Un accord prévoit la vente d’ogives nucléaires si l’Iran obtient la capacité de fabriquer des bombes atomiques

L’Arabie Saoudite pourrait prochainement acquérir des armes atomiques auprès du Pakistan, rapporte le Sunday Times.
Riyad aurait pris cette « décision stratégique » alors que l’Iran et les 5+1 poursuivent les négociations pour parvenir à un accord global sur le programme nucléaire de Téhéran.
« Pour les Saoudiens le moment est venu », a déclaré un ancien responsable de la défense des États-Unis au journal britannique
De nombreuses agences de renseignements ont rapporté qu’un accord a été conclu entre l’Arabie Sadoute et le Pakistan, lequel prévoit la vente d’au moins une ogive nucléaire par le Pakistan à l’Arabie, si l’Iran obtenait la capacité de fabriquer la bombe nucléaire.
« Il y a un accord de longue date qui existe entre les Pakistanais et la Maison des Saoud, laquelle a maintenant pris la décision stratégique d’aller de l’avant », a précisé le responsable américain.
Celui-ci ne croit cependant pas « qu’un quelconque armement ait été encore transféré », mais il est clair, selon lui, que « les Saoudiens croient en ce qu’ils disent, et feront ce qu’ils disent ».
L’Arabie saoudite par la voix du roi Abdulllah avait indiqué clairement en 2009 aux Américains que si Téhéran se dotait de la bombe atomique, elle se procurerait, elle aussi « des armes nucléaires ».
Les Saoudiens disposent de missiles chinois acquis dans les années 1980 qui peuvent transporter des ogives équipées d’armes nucléaires et dont le rayon d’action est de quelque 2.500 kilomètres, souligne la BBC.
De son coté, un responsable pakistanais avait fait remarquer que si les Saoudiens ont donné tant d’argent au Pakistan « ce n’est pas par charité ».
« La principale préoccupation des responsables américains et européens est que si l’Arabie Saoudite devait acquérir l’arme atomique, cela pourrait inciter d’autres nations sunnites comme l’Egypte ou la Turquie à en faire de même », a déclaré au journal un responsable militaire britannique
Tentative d’apaisement
Barack Obama s’est employé jeudi à rassurer les monarchies du Golfe inquiètes de l’influence croissante de l’Iran, à l’occasion d’un sommet à Camp David qui s’est conclu sur des déclarations de principes mais peu d’engagements concrets.

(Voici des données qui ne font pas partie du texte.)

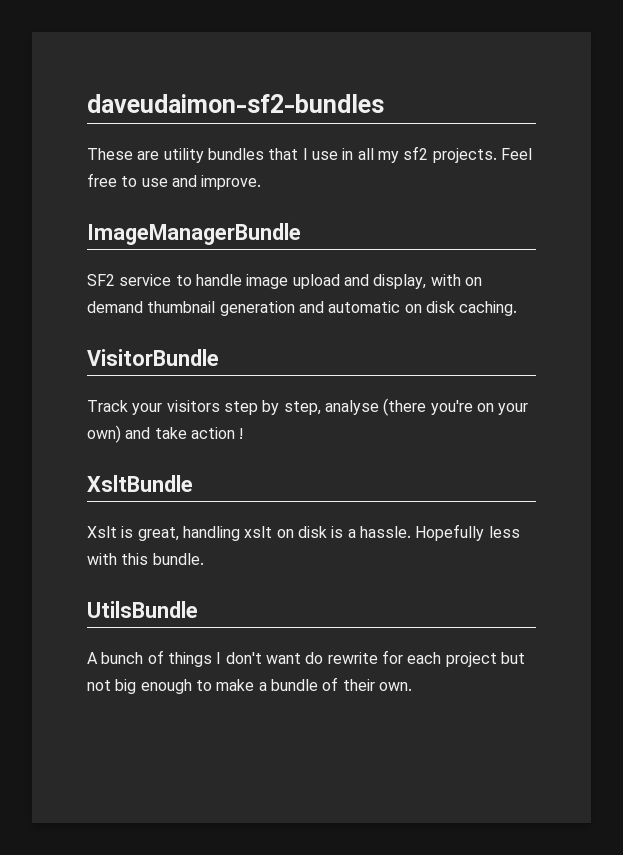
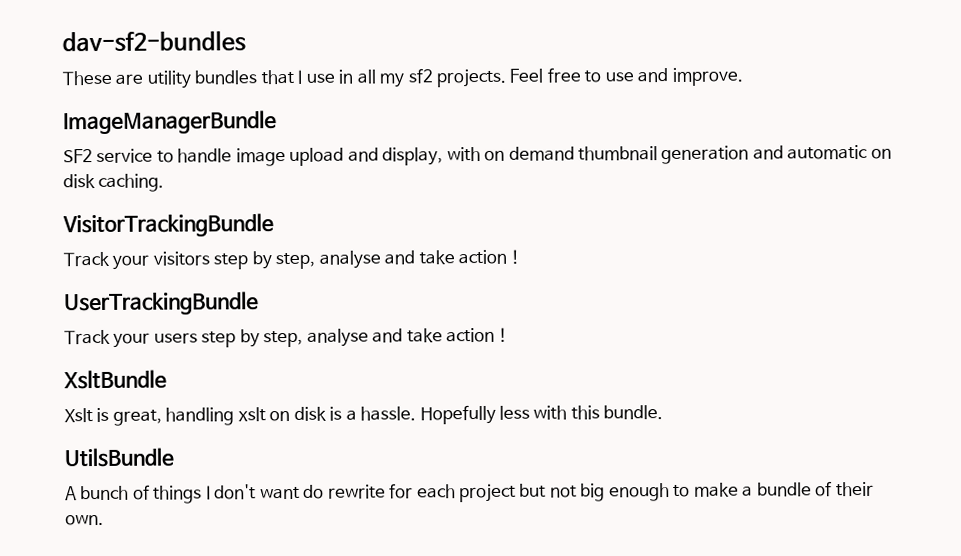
[87,94,384,113] daveudaimon-sf2-bundles -> [62,30,246,53] dav-sf2-bundles
[87,349,219,366] VisitorBundle -> [62,213,274,238] VisitorTrackingBundle
[383,398,529,416] [87,425,121,443] (there you're on your own) -> [384,249,520,265] [64,291,259,316] [64,328,369,348] and take action ! // UserTrackingBundle // Track your users step by step, analyse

Réaffirmant « l’engagement inébranlable » des Etats-Unis envers ses partenaires arabes, le président américain a souligné que son pays était prêt à aider à répondre à « toute menace extérieure » contre leur intégrité territoriale.
Cependant, les déclarations du président pourraient être insuffisantes pour dissiper la méfiance des monarchies vis-à-vis de la stratégie américaine envers Téhéran.
Sur les six pays invités par Obama, seuls deux sont représentés par leur dirigeant: le Qatar et le Koweït.
En l’absence du roi Salmane d’Arabie saoudite, qui a décliné au dernier moment l’invitation de la Maison Blanche, le président américain a reçu le prince héritier Mohammed ben Nayef, ainsi que le fils du roi et ministre de la Défense, le prince Mohammed ben Salmane.
Lors de cette rencontre dans le Bureau ovale, il s’est employé à minimiser les désaccords, insistant sur l' »amitié extraordinaire » liant les deux pays, et évoquant des liens anciens remontant au président Franklin Roosevelt et au roi Faisal.
« Nous continuons à bâtir ces relations dans une période très difficile », a-t-il ajouté, évoquant la présence américaine dans cette région où sont stationnés quelque 35.000 soldats américains.